LAFCOs are delegated regulatory and planning duties and responsibilities from the California Legislature in step with facilitating orderly growth and development in all 58 counties.
LAFCOs’ principal regulatory responsibility date back to 1963 and involves approving or disapproving all jurisdictional changes involving the establishment, expansion, and reorganization of cities, towns, and most special districts in California. LAFCOs are also tasked beginning in 2001 with overseeing the approval process for cities, towns, and special districts to provide new or extended services beyond their jurisdictional boundaries by contracts or agreements. LAFCOs also oversee special district actions to either activate new service functions and/or classes or divest existing services. LAFCOs generally exercise their regulatory responsibilities in response to applications submitted by affected agencies, landowners, or registered voters. Recent amendments to State law also authorize and encourage LAFCOs to initiate jurisdictional changes to form, consolidate, and dissolve special districts consistent with community needs.

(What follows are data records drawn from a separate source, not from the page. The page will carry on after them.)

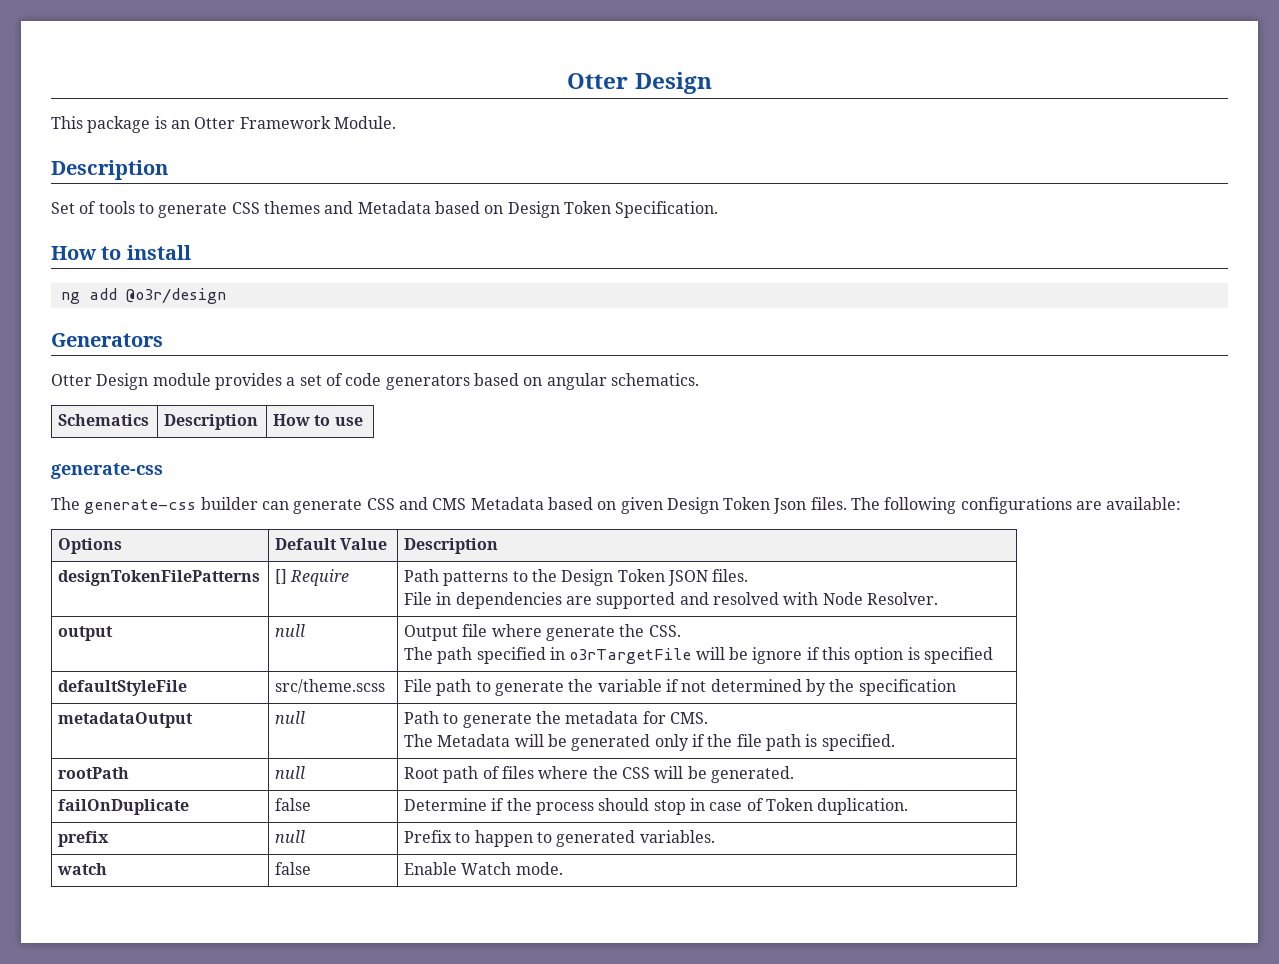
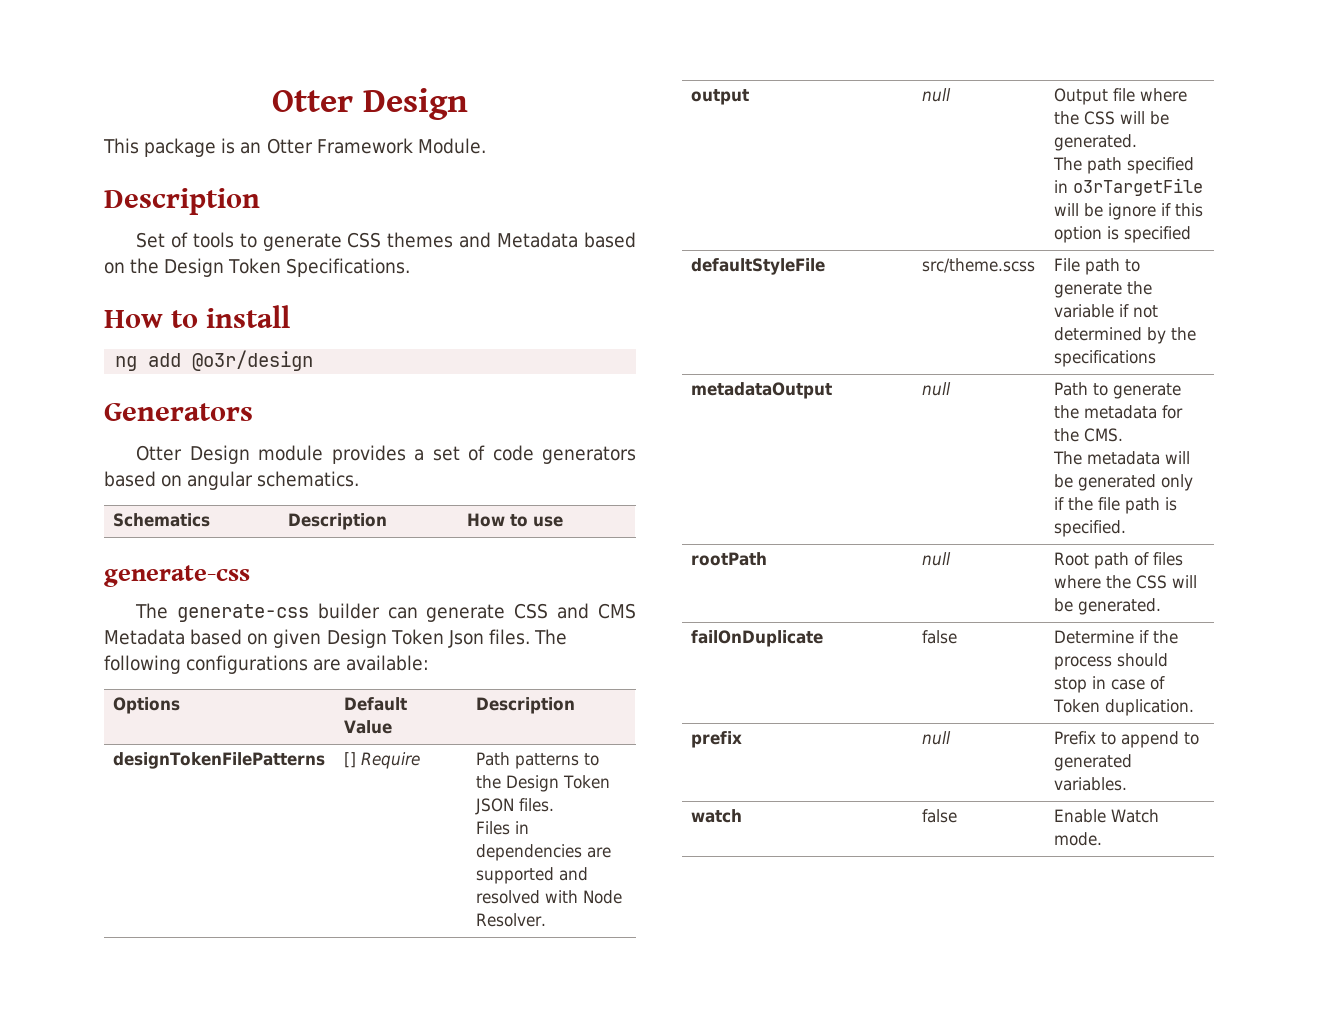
- Set of tools to generate CSS themes and Metadata based on Design Token Specification.
+ Set of tools to generate CSS themes and Metadata based on the Design Token Specifications.
  designTokenFilePatterns | [] Require | Path patterns to the Design Token JSON files.
- File in dependencies are supported and resolved with Node Resolver.
+ Files in dependencies are supported and resolved with Node Resolver.
- output | null | Output file where generate the CSS.
+ output | null | Output file where the CSS will be generated.
- defaultStyleFile | src/theme.scss | File path to generate the variable if not determined by the specification
+ defaultStyleFile | src/theme.scss | File path to generate the variable if not determined by the specifications
- metadataOutput | null | Path to generate the metadata for CMS.
- The Metadata will be generated only if the file path is specified.
+ metadataOutput | null | Path to generate the metadata for the CMS.
+ The metadata will be generated only if the file path is specified.
- prefix | null | Prefix to happen to generated variables.
+ prefix | null | Prefix to append to generated variables.

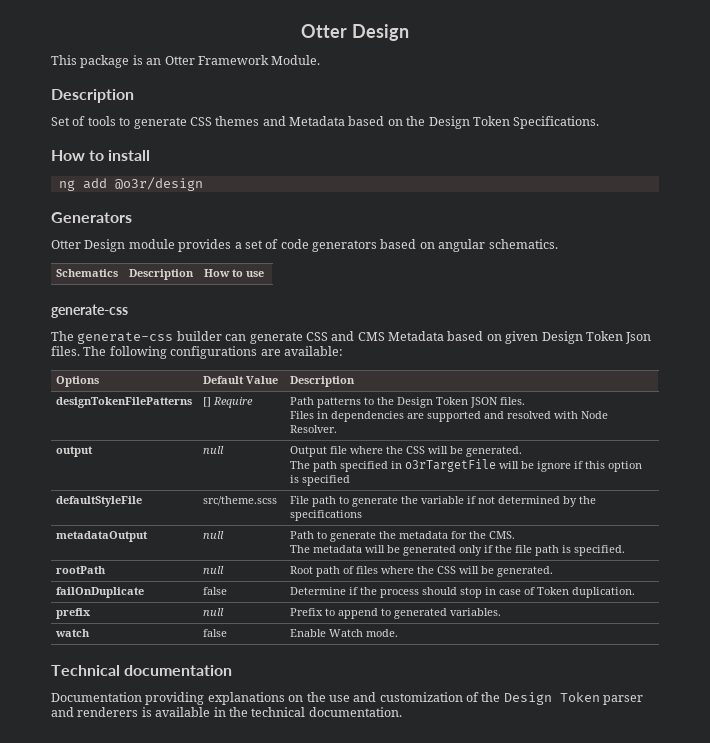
+ Technical documentation
+ Documentation providing explanations on the use and customization of the Design Token parser and renderers is available in the technical documentation.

LAFCOs inform their regulatory actions through two central planning responsibilities: (a) making sphere of influence determinations and (b) preparing municipal service reviews. Sphere determinations have been a core planning function of LAFCOs since 1971 and serve as the Legislature’s version of “urban growth boundaries” with regard to cumulatively delineating the appropriate interface between urban and non‐urban uses within each county. Municipal service reviews, in contrast, are a relatively new planning responsibility enacted as part of the comprehensive rewrite of LAFCO law in 2001 and intended to inform – among other activities – sphere determinations. The Legislature mandates, notably, all sphere changes as of 2001 be accompanied by preceding municipal service reviews to help ensure LAFCOs are effectively aligning governmental services with current and anticipated community needs.